India set to triple speed of its fastest supercomputers
Science & Technology
26th May, 2023
According to the Ministry of Earth Sciences (MoES), India is set to dramatically scale up its super-computing prowess and install an 18-petaflop system over the course of this year.
- The most important details are that India's most powerful supercomputers, Pratyush and Mihir, with a combined capacity of 8 petaflops, are housed at the Indian Institute of Tropical Meteorology (IITM) and the National Centre for Medium Range Weather Forecasting (NCMRWF).
- These supercomputers were made operational in 2018 at an investment of 438 crore and will be housed at the IITM and NCMRWF.
Imported from France
- The Government of India has signed a deal with France to procure high-performance computers worth 4,500 crore by 2025.
- The new earth-sciences Ministry computers are likely to cost 900 crore and will improve resolution to 6*6 km, meaning four times as many pixels can be used to represent a given area.
- The fastest high-performance computing system in the world is currently the Frontier-Cray system at Oakridge National Laboratory, with a peak speed of 1 exa-flop.
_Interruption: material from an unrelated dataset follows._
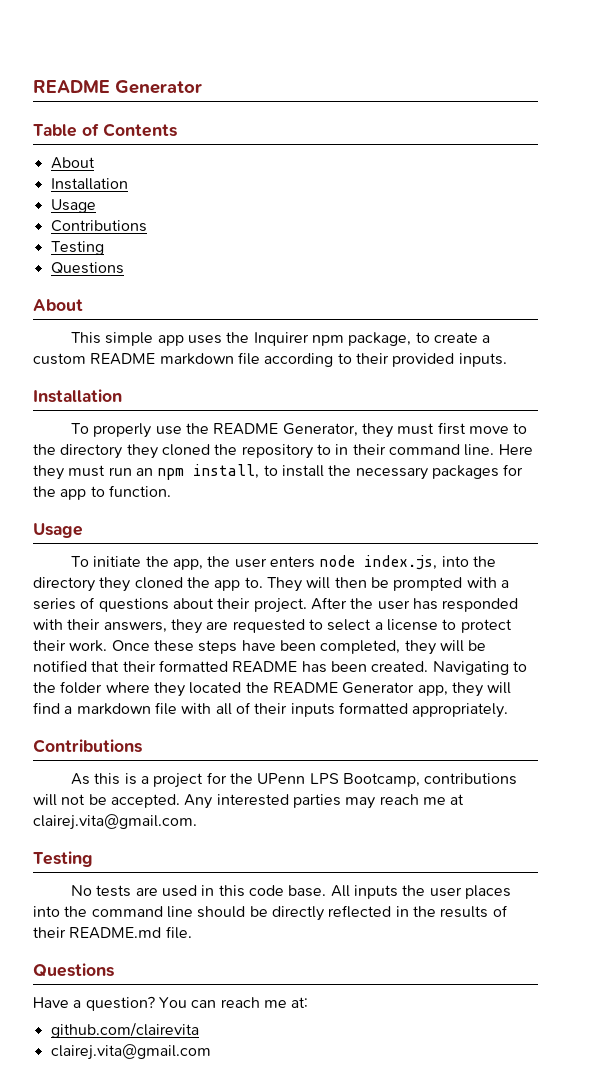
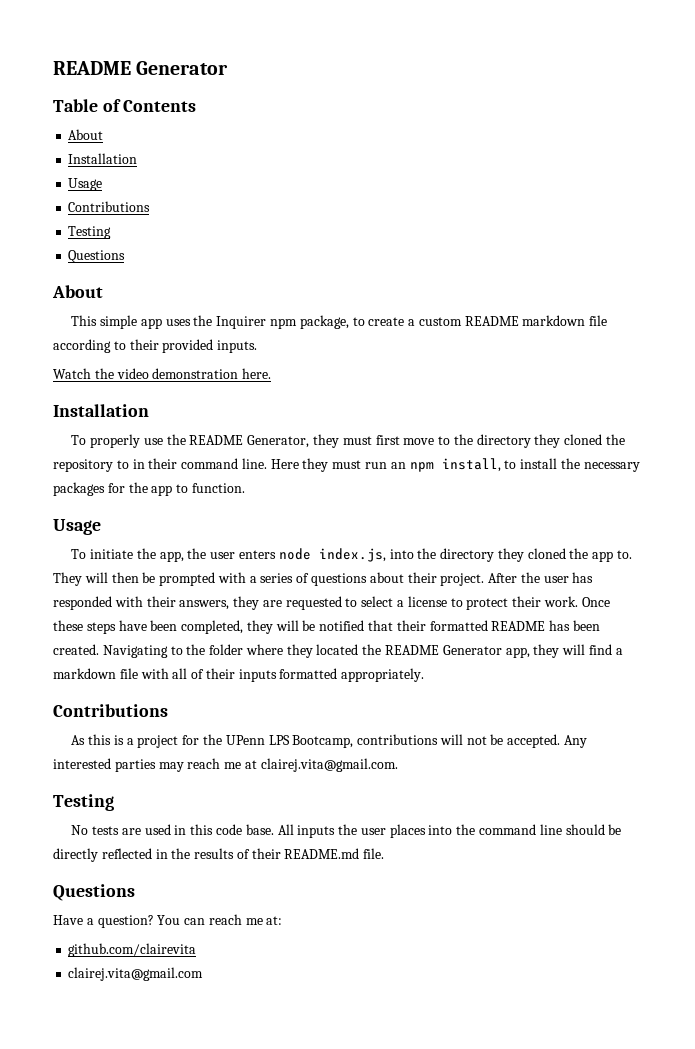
+ Watch the video demonstration here.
- The top 10 other systems range from 400 petaflops to 60 petaflops.
- A supercomputer is a computer with a high level of performance compared to a general-purpose computer.
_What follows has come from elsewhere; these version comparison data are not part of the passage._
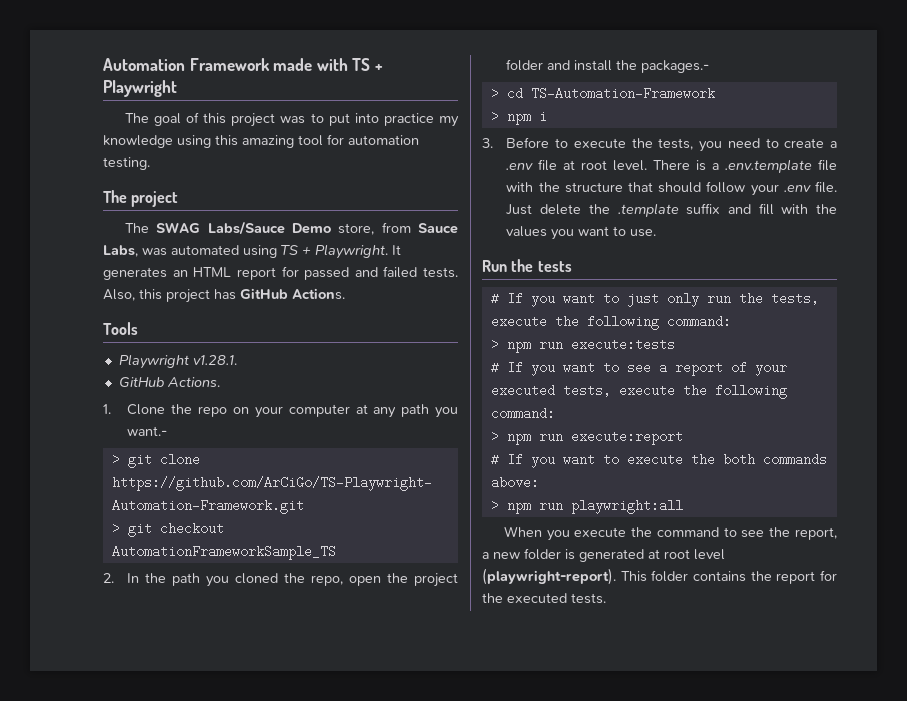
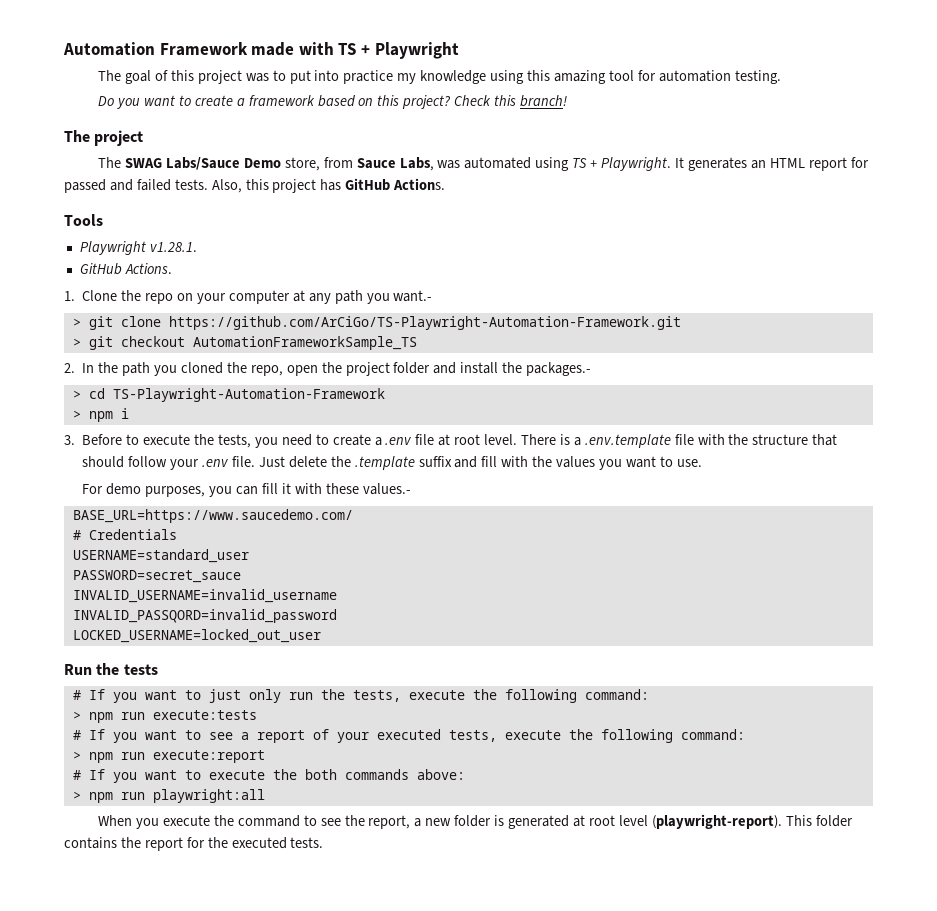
+ Do you want to create a framework based on this project? Check this branch!
- > cd TS-Automation-Framework
+ > cd TS-Playwright-Automation-Framework
+ For demo purposes, you can fill it with these values.-
+ BASE_URL=https://www.saucedemo.com/
+ # Credentials
+ USERNAME=standard_user
+ PASSWORD=secret_sauce
+ INVALID_USERNAME=invalid_username
+ INVALID_PASSQORD=invalid_password
+ LOCKED_USERNAME=locked_out_user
- Performance of a supercomputer is measured in floating-point operations per second (FLOPS) instead of million instructions per second (MIPS).
- Supercomputers contain tens of thousands of processors and can perform billions and trillions of calculations or computations per second.
- Some supercomputers can perform up to a hundred quadrillion FLOPS.
- Since information moves quickly between processors in a supercomputer (compared to distributed computing systems) they are ideal for real-time applications.
- Supercomputers are used for data-intensive and computation-heavy scientific and engineering purposes such as quantum mechanics, weather forecasting, oil and gas exploration, molecular modeling, physical simulations, aerodynamics, nuclear fusion research and cryptoanalysis.